Omega EP

  • October 04, 2016
  • 7:00 PM
  • UR /LLE East Lobby

Abstract: OMEGA EP, one of two kilojoule-class laser systems at the University of Rochester’s Laboratory for Laser Energetics, has been operational since 2008 and has proven to be an effective user facility for the study of high-energy-density physics. The laser is comprised of four main beamlines capable of producing picosecond, petawatt-class infrared pulses via an Optical Parametric Chirped Pulse Amplification (OPCPA) front end, and multi-kJ, nanosecond, ultraviolet pulses. The beams can be delivered to targets within a dedicated target chamber, and the short IR pulses can also be transported to the OMEGA-60 target chamber for joint experiments. Two areas of recent progress on OMEGA EP will be discussed.

First, advances in pulse shaping of the long-pulse UV beams, enabled by improvements to system simulation capabilities, have enabled the delivery of accurately shaped UV pulses with arbitrary temporal profiles. This has in turn enabled successful experiments such as ramp compression of materials to study the formation of extreme states of matter.

Second, improvements in wavefront control and focusing have produced more repeatable and higher-quality target-plane irradiance profiles with the short-pulse beams. This has been accomplished via application of static phase correction of repeatable beamline aberrations, and improvements to the use of adaptive optics for wavefront correction. Looking to the future, LLE is also developing technologies for a broadband, all-OPCPA (Optical Parametric Chirped-Pulse Amplification) laser system called the Optical Parametric Amplifier Line (OPAL), which will be capable of producing high-energy, 20-fs pulses. A potential future EP-OPAL using OMEGA EP beams to pump the final OPA stages could potentially produce ultra-intense pulses (>1023 W/cm2) that can be used to study ultra-relativistic phenomena.
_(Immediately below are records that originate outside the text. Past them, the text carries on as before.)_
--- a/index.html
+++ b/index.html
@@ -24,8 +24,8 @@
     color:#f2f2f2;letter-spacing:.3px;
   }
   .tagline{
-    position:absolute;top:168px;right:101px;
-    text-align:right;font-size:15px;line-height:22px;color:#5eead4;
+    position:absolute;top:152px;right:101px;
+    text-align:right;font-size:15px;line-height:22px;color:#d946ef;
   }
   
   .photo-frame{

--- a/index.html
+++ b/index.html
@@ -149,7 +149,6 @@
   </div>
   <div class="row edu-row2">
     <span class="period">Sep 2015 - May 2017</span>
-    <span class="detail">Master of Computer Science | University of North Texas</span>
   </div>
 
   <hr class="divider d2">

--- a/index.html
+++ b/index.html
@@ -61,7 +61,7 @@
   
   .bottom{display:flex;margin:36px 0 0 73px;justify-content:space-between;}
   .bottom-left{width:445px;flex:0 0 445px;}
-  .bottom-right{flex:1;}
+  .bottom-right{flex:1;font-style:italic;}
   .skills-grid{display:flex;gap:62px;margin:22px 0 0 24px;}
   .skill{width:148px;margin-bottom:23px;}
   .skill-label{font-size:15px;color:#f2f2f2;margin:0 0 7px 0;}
Bio: Brian Kruschwitz is a Senior Scientist and group leader of the OMEGA EP System Science Group at the University of Rochester’s Laboratory for Laser Energetics. He is a graduate of Virginia Tech (B.S. in Electrical Engineering in 1992) and the University of Rochester’s Institute of Optics (Ph.D. in 2007), where he studied under Prof. Thomas G. Brown and developed his dissertation on Complex-Coupled Distributed Feedback semiconductor lasers.
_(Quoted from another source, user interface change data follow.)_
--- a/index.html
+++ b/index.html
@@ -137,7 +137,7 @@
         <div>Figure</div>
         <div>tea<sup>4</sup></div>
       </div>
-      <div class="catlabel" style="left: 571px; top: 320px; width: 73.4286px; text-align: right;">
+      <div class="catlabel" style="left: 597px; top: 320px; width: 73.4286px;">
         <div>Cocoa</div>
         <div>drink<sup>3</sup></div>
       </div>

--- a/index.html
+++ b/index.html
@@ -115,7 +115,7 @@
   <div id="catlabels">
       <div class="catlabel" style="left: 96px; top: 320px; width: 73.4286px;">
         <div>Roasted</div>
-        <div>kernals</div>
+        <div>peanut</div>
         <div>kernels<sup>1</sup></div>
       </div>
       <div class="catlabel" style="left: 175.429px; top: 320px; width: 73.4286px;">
Prior to joining LLE in 2004, Brian was a member of the Research Labs at the Eastman Kodak Company, where he worked on a variety of development programs including optical storage heads, MicroElectroMechanical Systems (MEMS)-based devices, motion picture film scanners, laser thermal print heads for graphic printers, and laser-based projection displays. Since joining LLE, he led projects to develop critical technologies for OMEGA EP, including the high-contrast Plasma Electrode Pockels Cell (PEPC) and the deformable-mirror based Wavefront Control System for OMEGA EP. As part of the System Science group, he was among the technical leaders during the integration and activation of the OMEGA EP laser system, and his group continues to provide ongoing technical oversight of the operation of OMEGA EP.